It seems to me that his core assumption is that Capitalism will out, regardless of the facts of scarcity -- the purpose is to explain the means by which that might happen. His account, which seems plausible to me, is one of manufactured scarcity.

I haven't read a ton of what I'd regard as realistic post-scarcity SF. Most of it is pie in the sky stuff like Roddenberry's ST universe. Cyberpunks tended IMO to get it right; someone who used to workshop with Bruce Sterling told me once that he was a bear about nailing down the economics in your stories. He's said to have critiqued an early draft of Nancy Kress's "Beggars in Spain" by asking her "how do these people earn a living, Kress?" (She regularly thanks him for that in absentia.)

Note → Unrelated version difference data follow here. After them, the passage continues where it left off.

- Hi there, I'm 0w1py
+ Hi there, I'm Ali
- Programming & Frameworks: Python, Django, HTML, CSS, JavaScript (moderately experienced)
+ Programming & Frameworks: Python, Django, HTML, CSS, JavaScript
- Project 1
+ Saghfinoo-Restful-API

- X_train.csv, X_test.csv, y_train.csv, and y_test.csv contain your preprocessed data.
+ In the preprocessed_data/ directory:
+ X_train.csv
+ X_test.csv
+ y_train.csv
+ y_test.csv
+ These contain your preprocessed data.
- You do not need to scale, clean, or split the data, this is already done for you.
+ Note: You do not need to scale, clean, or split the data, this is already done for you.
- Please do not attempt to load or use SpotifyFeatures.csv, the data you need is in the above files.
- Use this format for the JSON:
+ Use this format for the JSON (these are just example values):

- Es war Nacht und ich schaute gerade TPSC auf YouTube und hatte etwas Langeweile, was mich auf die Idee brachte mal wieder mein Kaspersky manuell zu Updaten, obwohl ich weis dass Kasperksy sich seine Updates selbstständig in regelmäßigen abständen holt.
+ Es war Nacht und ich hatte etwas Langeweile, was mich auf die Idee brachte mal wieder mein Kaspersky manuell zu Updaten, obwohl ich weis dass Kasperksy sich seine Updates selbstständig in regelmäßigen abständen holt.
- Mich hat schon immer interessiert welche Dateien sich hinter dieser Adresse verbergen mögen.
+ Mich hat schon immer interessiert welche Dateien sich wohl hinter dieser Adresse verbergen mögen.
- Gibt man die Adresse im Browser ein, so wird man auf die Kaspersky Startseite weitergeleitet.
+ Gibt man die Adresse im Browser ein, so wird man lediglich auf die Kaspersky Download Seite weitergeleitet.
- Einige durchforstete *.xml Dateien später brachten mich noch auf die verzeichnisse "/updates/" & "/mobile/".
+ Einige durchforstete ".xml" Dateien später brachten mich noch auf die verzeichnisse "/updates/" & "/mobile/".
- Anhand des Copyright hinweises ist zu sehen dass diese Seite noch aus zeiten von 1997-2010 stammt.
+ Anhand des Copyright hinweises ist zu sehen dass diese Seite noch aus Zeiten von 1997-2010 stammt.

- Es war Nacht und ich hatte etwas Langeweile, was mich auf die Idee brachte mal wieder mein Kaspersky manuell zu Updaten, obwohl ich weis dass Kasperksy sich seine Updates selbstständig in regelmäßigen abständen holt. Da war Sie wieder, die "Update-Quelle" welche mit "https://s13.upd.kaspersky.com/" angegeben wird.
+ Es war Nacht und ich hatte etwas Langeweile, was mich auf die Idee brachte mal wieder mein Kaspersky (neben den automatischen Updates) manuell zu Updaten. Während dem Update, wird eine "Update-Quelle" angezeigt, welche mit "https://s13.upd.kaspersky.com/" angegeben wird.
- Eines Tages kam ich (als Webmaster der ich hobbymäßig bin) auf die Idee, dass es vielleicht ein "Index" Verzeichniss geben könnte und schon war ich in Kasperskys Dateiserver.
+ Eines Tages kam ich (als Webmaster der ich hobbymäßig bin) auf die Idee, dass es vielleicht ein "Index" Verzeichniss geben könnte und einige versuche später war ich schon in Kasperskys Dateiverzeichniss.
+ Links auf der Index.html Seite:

Damon Knight wrote a series of stories, later frankensteined into a novel (I think I read it as _'E' is for 'Everything'_, or maybe _'A' is for 'Anything'_), about a post-replicator world. Basically, society collapses and a regime of artificial scarcity is constructed to impose order. Sterling [redux] takes a similar tack in a novella from a few years back, the name of which escapes me but which I believe won a Nebula, about how more mundane buckeytube-based pseudo-replicators destroy the economy of a central european country. And I think Nancy Kress did a decent job with the 'Beggars...' stories. But in general I really think realistic approaches to post-scarcity economies are relatively rare by comparison with the happy-horsehit version of post-scarcity imaginings.

Anyway, as a pure thought-experiment, it's not very sustainably intereting to me. What this guy is doing with it is more akin to satire, I think -- but satire that isn't really meant to be funny, if there is such a thing.
posted by lodurr at 8:59 AM on July 15, 2011 [1 favorite]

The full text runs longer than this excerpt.